Esme Allen as Carol Fleischer wonders if she and prospective gardener Diane are on the same page. (Courtesy T Charles Erickson)
Esme Allen as Carol Fleischer wonders if she and prospective gardener Diane are on the same page. (Courtesy T Charles Erickson)

Saving the world is knotty business, but Greek demigod Dionysus, or Diane, is ready to give it a go in the Huntington Theatre Company's "Hurricane Diane" (through Sept. 26), Boston's first main indoor theater production since the pandemic shut things down. Madeleine George's hilarious narrative finds Diane (Rami Margron) — described by George as "a butch dyke" and god of agriculture, wine and song — angling to combat the effects of climate change by shaking up the lives of four housewives living in a cul-de-sac whose houses share identical floorplans.

The women seem to find comfort in their ordinariness and fear the scorn of other members of their clique if they were to “step outside the box.” They resist Diane’s sensual pull at first when she tries to infiltrate their world and their gardens with her bravado, charm and well, permaculture.

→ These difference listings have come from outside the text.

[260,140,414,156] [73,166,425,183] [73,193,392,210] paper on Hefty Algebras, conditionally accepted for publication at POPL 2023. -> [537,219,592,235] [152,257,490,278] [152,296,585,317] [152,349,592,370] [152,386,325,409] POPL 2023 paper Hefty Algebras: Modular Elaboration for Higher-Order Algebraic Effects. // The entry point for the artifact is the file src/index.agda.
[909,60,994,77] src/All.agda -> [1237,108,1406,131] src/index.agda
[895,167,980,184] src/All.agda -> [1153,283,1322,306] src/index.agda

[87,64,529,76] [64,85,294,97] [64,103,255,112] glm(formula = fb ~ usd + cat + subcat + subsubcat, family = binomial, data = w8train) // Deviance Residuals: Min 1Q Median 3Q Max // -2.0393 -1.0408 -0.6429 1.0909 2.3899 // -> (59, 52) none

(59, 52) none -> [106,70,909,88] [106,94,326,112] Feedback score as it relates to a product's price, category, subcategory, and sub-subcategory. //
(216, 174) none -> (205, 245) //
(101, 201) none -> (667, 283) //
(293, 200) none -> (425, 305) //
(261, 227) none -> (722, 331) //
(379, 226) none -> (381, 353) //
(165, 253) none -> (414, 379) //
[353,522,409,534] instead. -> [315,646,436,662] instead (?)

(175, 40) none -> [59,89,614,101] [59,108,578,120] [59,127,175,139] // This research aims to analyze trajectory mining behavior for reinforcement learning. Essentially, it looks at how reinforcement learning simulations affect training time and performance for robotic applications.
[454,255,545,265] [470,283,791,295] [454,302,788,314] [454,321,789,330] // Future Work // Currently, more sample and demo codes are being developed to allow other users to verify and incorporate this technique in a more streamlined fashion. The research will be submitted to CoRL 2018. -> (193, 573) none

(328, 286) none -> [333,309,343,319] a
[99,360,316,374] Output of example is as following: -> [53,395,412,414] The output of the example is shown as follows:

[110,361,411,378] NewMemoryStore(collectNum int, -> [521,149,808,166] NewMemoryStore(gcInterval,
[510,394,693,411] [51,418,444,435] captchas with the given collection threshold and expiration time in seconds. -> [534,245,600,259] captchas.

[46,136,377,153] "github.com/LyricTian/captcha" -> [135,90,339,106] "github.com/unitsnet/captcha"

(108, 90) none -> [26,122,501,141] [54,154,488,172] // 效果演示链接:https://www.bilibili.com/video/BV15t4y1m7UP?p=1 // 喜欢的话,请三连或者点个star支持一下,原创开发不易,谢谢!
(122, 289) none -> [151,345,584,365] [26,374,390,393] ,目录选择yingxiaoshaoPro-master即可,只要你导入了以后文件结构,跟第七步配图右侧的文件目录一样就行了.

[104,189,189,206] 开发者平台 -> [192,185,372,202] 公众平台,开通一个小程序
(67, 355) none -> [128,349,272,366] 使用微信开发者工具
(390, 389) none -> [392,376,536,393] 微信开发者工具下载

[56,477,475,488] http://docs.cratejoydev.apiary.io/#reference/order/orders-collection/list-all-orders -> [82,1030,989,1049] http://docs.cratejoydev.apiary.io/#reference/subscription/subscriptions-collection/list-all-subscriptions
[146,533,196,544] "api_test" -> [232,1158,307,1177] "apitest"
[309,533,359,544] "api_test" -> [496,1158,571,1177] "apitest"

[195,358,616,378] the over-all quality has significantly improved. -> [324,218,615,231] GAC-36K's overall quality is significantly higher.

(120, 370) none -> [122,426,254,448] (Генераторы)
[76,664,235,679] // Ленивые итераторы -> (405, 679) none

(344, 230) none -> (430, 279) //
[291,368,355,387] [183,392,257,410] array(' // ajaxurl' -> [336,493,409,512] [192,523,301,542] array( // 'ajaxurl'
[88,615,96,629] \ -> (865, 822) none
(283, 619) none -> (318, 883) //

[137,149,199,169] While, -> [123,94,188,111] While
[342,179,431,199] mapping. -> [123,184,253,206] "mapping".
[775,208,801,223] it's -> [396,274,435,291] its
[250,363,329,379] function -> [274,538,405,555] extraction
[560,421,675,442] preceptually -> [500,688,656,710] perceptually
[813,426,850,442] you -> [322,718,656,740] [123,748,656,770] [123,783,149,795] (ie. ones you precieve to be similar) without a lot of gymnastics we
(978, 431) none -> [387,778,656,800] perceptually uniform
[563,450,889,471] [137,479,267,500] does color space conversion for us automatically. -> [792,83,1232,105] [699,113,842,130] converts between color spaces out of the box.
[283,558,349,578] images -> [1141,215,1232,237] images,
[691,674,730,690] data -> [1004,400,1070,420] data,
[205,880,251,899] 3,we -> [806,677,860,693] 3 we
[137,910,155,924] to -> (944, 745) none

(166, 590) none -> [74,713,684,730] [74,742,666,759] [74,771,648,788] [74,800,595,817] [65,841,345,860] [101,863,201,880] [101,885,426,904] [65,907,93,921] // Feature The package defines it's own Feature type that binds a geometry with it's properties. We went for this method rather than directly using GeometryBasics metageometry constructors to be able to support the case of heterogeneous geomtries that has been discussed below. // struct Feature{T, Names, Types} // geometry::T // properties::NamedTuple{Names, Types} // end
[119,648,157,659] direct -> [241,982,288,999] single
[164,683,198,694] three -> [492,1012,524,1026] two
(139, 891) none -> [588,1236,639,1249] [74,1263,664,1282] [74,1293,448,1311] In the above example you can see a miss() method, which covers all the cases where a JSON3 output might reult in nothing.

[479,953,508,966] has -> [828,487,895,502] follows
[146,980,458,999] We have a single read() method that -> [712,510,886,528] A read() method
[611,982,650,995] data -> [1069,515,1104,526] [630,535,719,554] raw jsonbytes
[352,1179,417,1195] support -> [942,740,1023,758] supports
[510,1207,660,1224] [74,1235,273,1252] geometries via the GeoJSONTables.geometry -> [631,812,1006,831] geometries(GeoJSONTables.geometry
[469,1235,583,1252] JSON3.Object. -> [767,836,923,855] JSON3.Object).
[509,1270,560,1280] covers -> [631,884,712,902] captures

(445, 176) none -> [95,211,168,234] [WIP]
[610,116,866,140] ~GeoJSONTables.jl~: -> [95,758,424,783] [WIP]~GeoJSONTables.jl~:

Esme Allen, Kris Sidberry and Jennifer Bubriski play three of the housewives whom Rami Magron as Diane tries to seduce in "Hurricane Diane." (Courtesy T Charles Erikson)
Esme Allen, Kris Sidberry and Jennifer Bubriski play three of the housewives whom Rami Magron as Diane tries to seduce in "Hurricane Diane." (Courtesy T Charles Erikson)

Margron starts the play wrapped in a regal robe and masculine-like purple chest to give the audience a little context. She was born fully formed from her father’s thigh, and in her heyday she was worshipped by many. She also brought ruin to those who opposed her. During her thousands of years of living, she’s been a “sailor, stripper, rock star, mayor.” Prior to arrival in the Jersey suburbs, she resided outside of Burlington, Vermont, while running a landscaping business. For her, Vermont was a paradise with hiking trails and curbside composting. It seems the best part was “living off the grid with a bunch of lesbian separatists in consensus-based community.”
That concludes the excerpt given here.